§ Your assignment
Copy exactly the last part of the listing below, beginning at the line that contains "[127,562,183,573] directive ->" and including the final line.

§ Source material
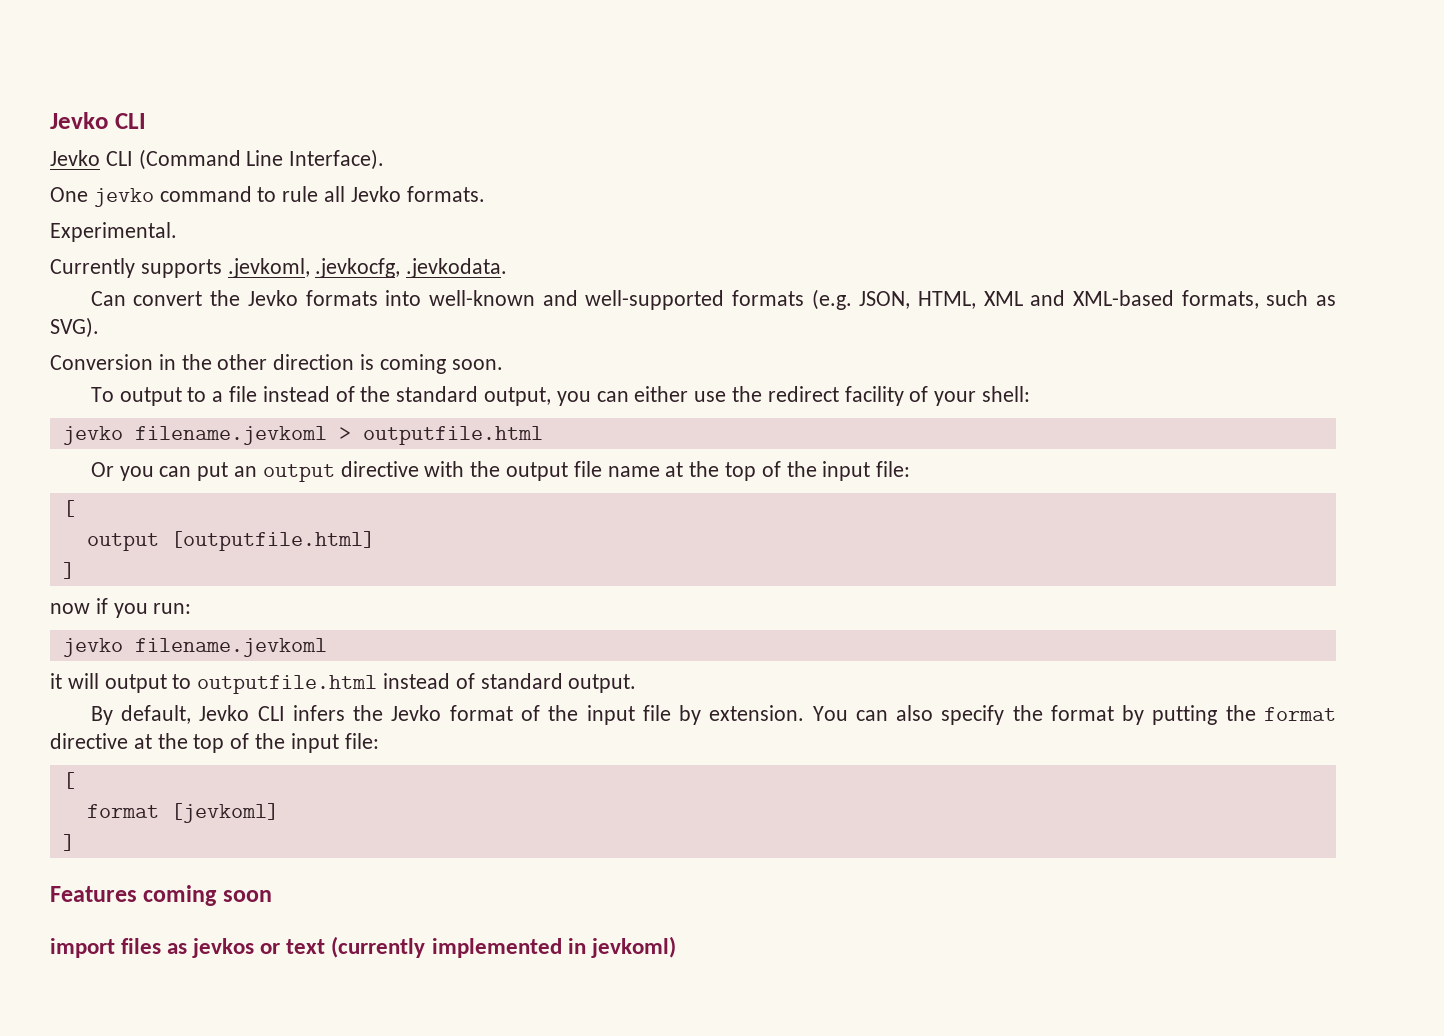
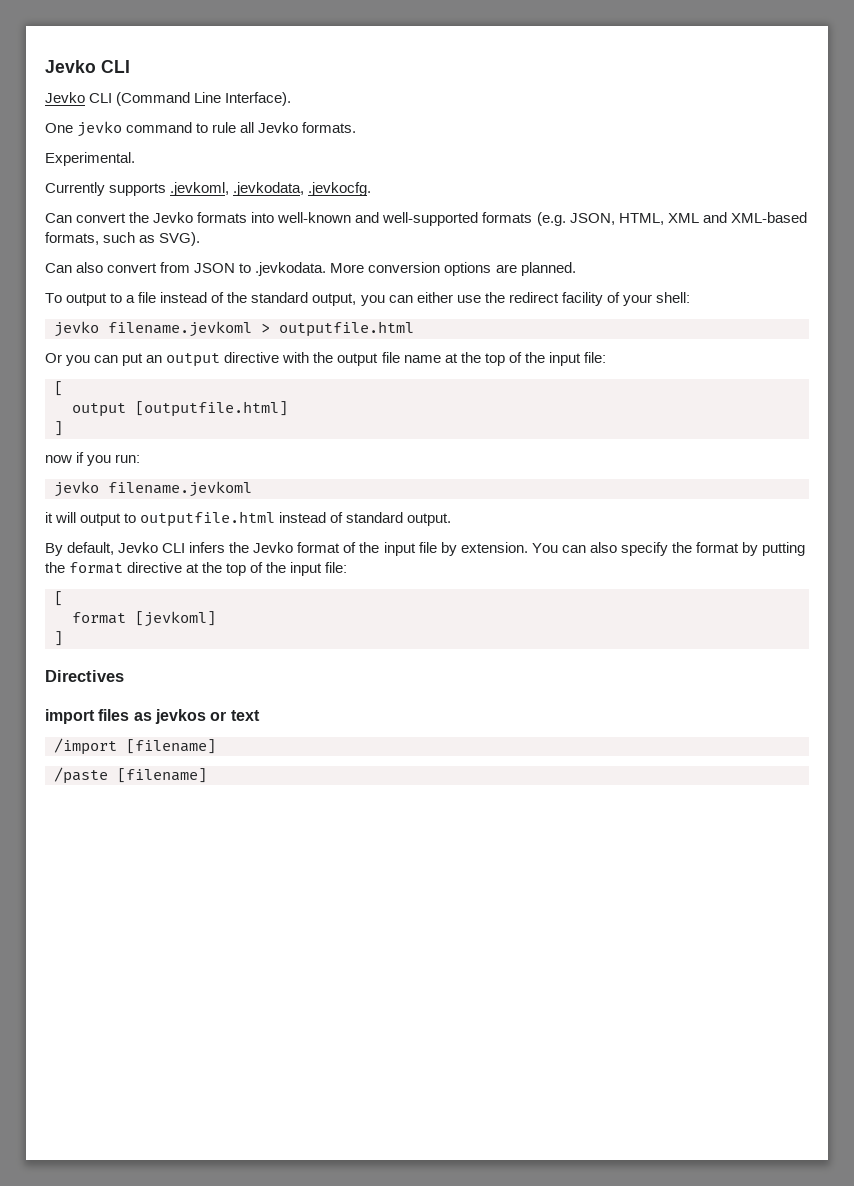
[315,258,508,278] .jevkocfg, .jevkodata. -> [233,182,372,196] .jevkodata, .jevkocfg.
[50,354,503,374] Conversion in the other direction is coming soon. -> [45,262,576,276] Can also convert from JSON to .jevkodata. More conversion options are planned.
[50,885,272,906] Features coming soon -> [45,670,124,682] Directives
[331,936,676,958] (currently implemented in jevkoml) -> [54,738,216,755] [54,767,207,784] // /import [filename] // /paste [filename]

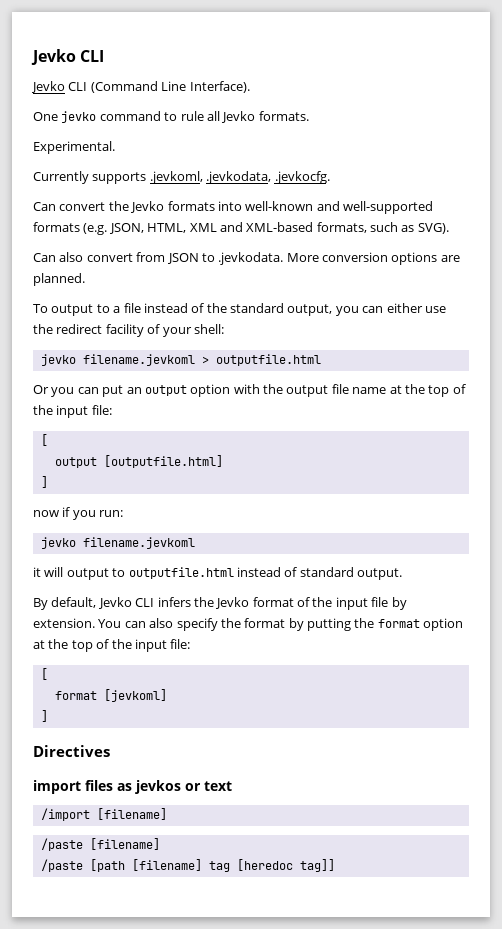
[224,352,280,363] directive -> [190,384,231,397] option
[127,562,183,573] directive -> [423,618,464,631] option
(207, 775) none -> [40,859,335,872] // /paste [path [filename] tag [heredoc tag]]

§ Task response
[127,562,183,573] directive -> [423,618,464,631] option
(207, 775) none -> [40,859,335,872] // /paste [path [filename] tag [heredoc tag]]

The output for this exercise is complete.